Mit dem Überfall auf die Sowjetunion am 22. Juni 1941 begann Hitlerdeutschland den größten und zerstörerischsten militärischen Feldzug der Weltgeschichte. Dreieinhalb Millionen deutsche Soldaten überschritten auf einer Länge von 1600 Kilometern die Grenze zwischen Ostsee und Schwarzem Meer.
Die deutsche Führung hatte sich das „Unternehmen Barbarossa“ als Blitzkrieg gedacht. Blitzartig kam dann das Ende der Siegesfantasien. Schon im Oktober blieb die Wehrmachtsoffensive auf Moskau stecken, kam in Schlamm und Eis vollends zum Erliegen.
In Litauen, seit dem 3. August 1940 – entsprechend dem Hitler-Stalin-Pakt – offiziell annektierter Teil der Sowjetunion, begann mit dem deutschen Einmarsch ein spezielles Kapitel des Holocaust. Von den etwa 220.000 dort lebenden Juden wurden mindestens 200.000 ermordet.

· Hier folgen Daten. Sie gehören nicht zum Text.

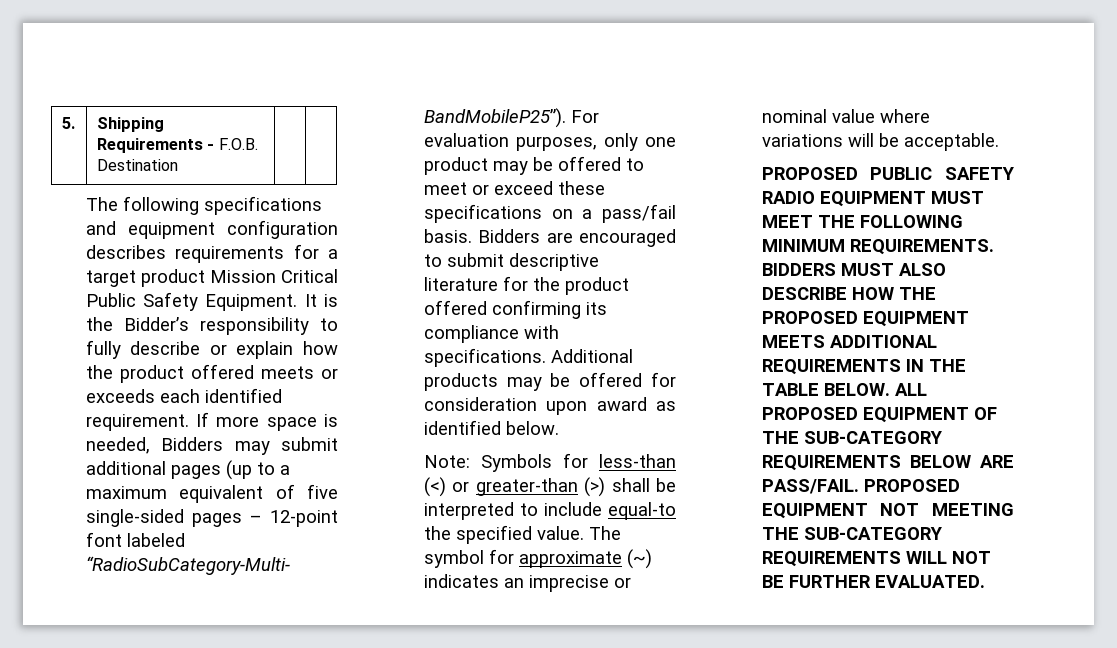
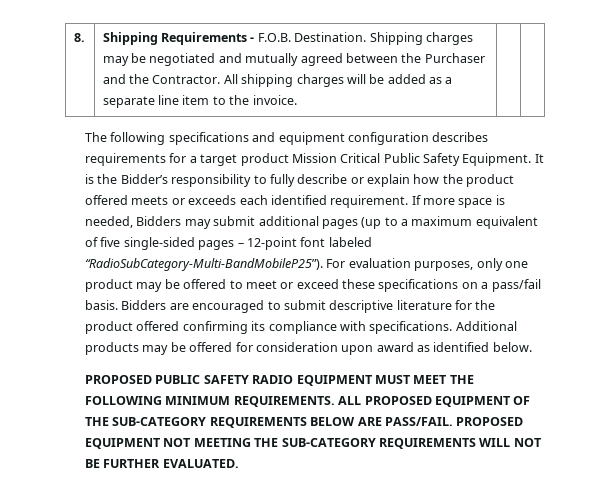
- 5. | Shipping Requirements - F.O.B. Destination | |
+ 8. | Shipping Requirements - F.O.B. Destination. Shipping charges may be negotiated and mutually agreed between the Purchaser and the Contractor. All shipping charges will be added as a separate line item to the invoice. | |
- Note: Symbols for less-than (<) or greater-than (>) shall be interpreted to include equal-to the specified value. The symbol for approximate (~) indicates an imprecise or nominal value where variations will be acceptable.
- BIDDERS MUST ALSO DESCRIBE HOW THE PROPOSED EQUIPMENT MEETS ADDITIONAL REQUIREMENTS IN THE TABLE BELOW.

In Litauen wurden auch erstmals systematisch ganze Gemeinden vernichtet. Bis August 1941 war die ländliche jüdische Bevölkerung nahezu vollständig ausgelöscht, bis November die städtische. Einheimische Kollaborateure beteiligten sich mit Eifer. Historiker sprechen von einer Rekord-„Vernichtungseffizienz“ von 95 Prozent.